# UK citizens have to exchange their existing registration document for a new one?



## foggie (Jul 9, 2016)

This appears to say UK citizens registered as resident in Italy have to exchange their existing registration document for a new one and refers to article 19 of the agreement (Issuing of residence documents during the transition period)

Diritti dei cittadini in caso di ratifica dell’accordo di recesso entro il 31 gennaio 2020 | www.governo.it

It doesn't make clear as far as I can see what happens after the transition period.

Anyone have further knowledge or views on this?


----------



## GeordieBorn (Jul 15, 2016)

I don'T know if there is anything after this draft here on the EU site, but I would look for the English version to really understand what is being said - good luck.


----------



## foggie (Jul 9, 2016)

Johnsons watered down version of May's WA was debated last night with votes on amendments to protect EU citizens rights after Brexit. The results of the three most important being:

Amendment to WA giving EU citizens resident before exit right to permanent residence.
Defeated 342/252

Amendment to WA ensuring EU citizens don't miss registering as UK citizens due to the high fee. 
Defeated 341/255

Amendment to WA establishing a right to appeal settled status decisions.
Defeated 343/251 (one chance and no appeal!!!)

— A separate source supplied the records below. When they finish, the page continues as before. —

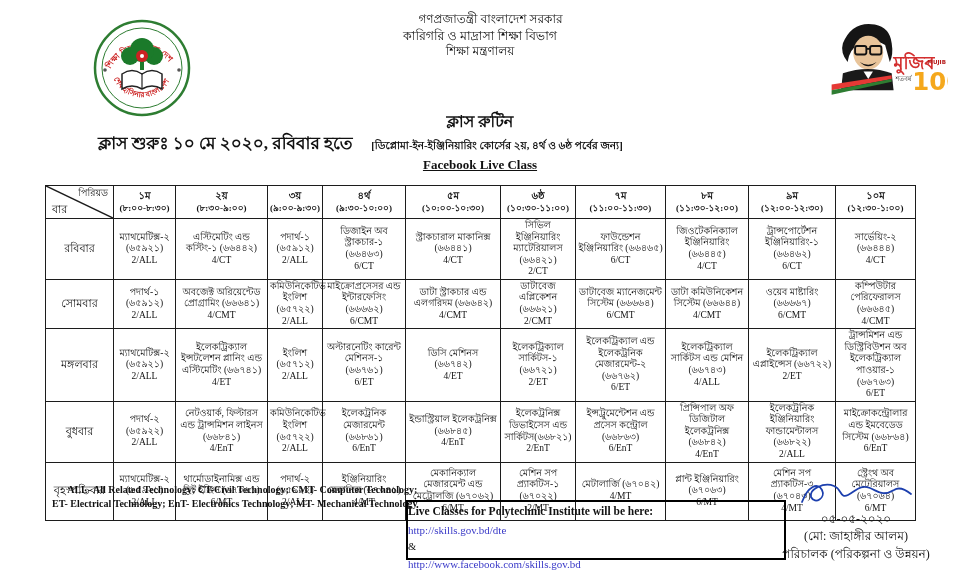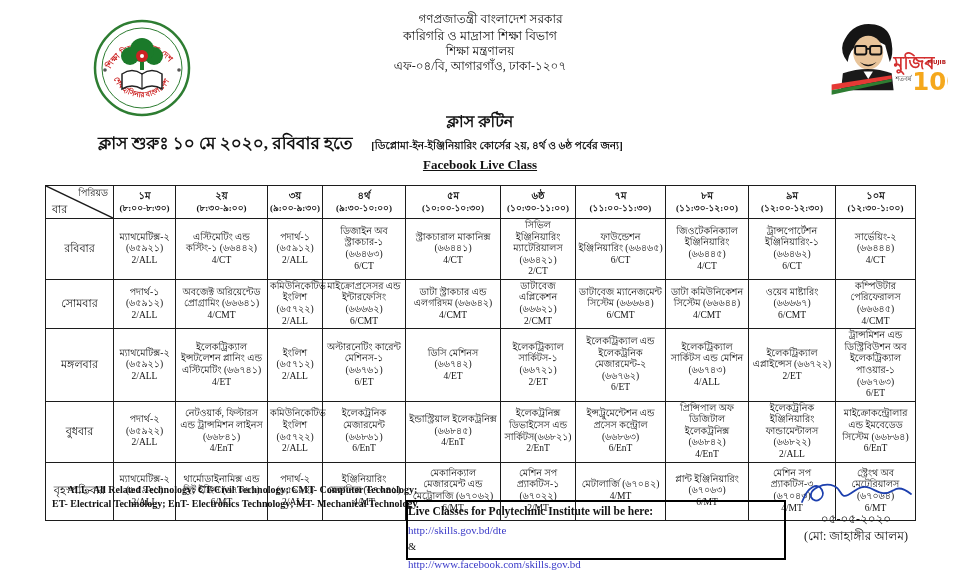--- a/index.html
+++ b/index.html
@@ -123,7 +123,6 @@
   <div class="hdr-l1">গণপ্রজাতন্ত্রী বাংলাদেশ সরকার</div>
   <div class="hdr-l3">কারিগরি ও মাদ্রাসা শিক্ষা বিভাগ</div>
   <div class="hdr-l4">শিক্ষা মন্ত্রণালয়</div>
-  <div class="hdr-l5">এফ-০৪/বি, আগারগাঁও, ঢাকা-১২০৭</div>
 </div>
 
 <div class="abs main-title">ক্লাস রুটিন</div>

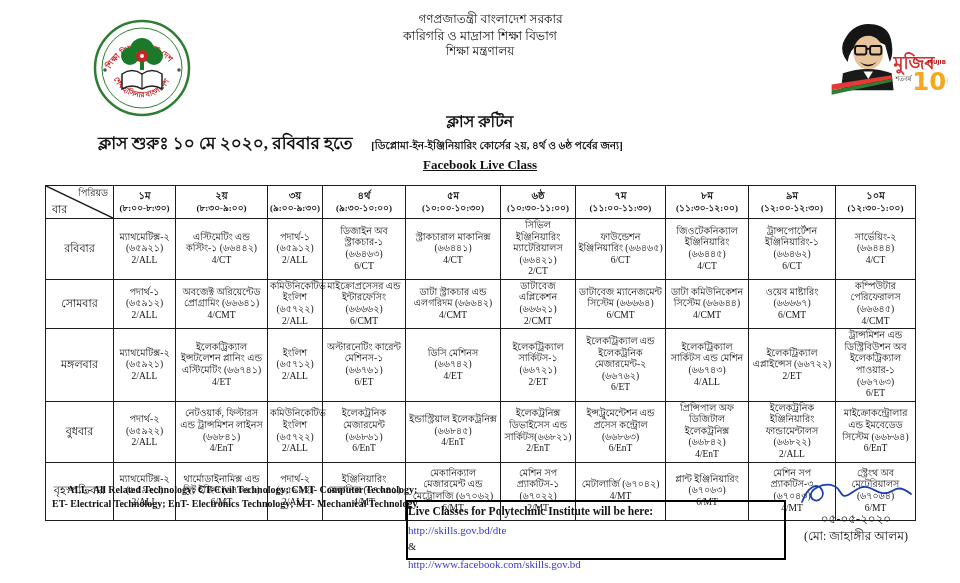--- a/index.html
+++ b/index.html
@@ -332,6 +332,7 @@
   </svg>
   <div class="sign-date">০৫-০৫-২০২০</div>
   <div class="sign-name">(মো: জাহাঙ্গীর আলম)</div>
+  <div class="sign-title">পরিচালক (পরিকল্পনা ও উন্নয়ন)</div>
 </div>
 
 </body></html>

This looks to me like a hostile and unwelcoming environment for an EU citizen to find themselves in the UK and wondering if there might be a backlash in other EU countries against Brit immigrants?


----------



## GeordieBorn (Jul 15, 2016)

It was always going to be a little more difficult when the UK left the EU. However it will be no worse than it is for none EU citizens now living in Italy. We know many Americans and Canadians living in the country and they have done for years without any major problems.


----------



## foggie (Jul 9, 2016)

That sounds comforting Geordie, balances out the negativity echoing around in the UK atm.


----------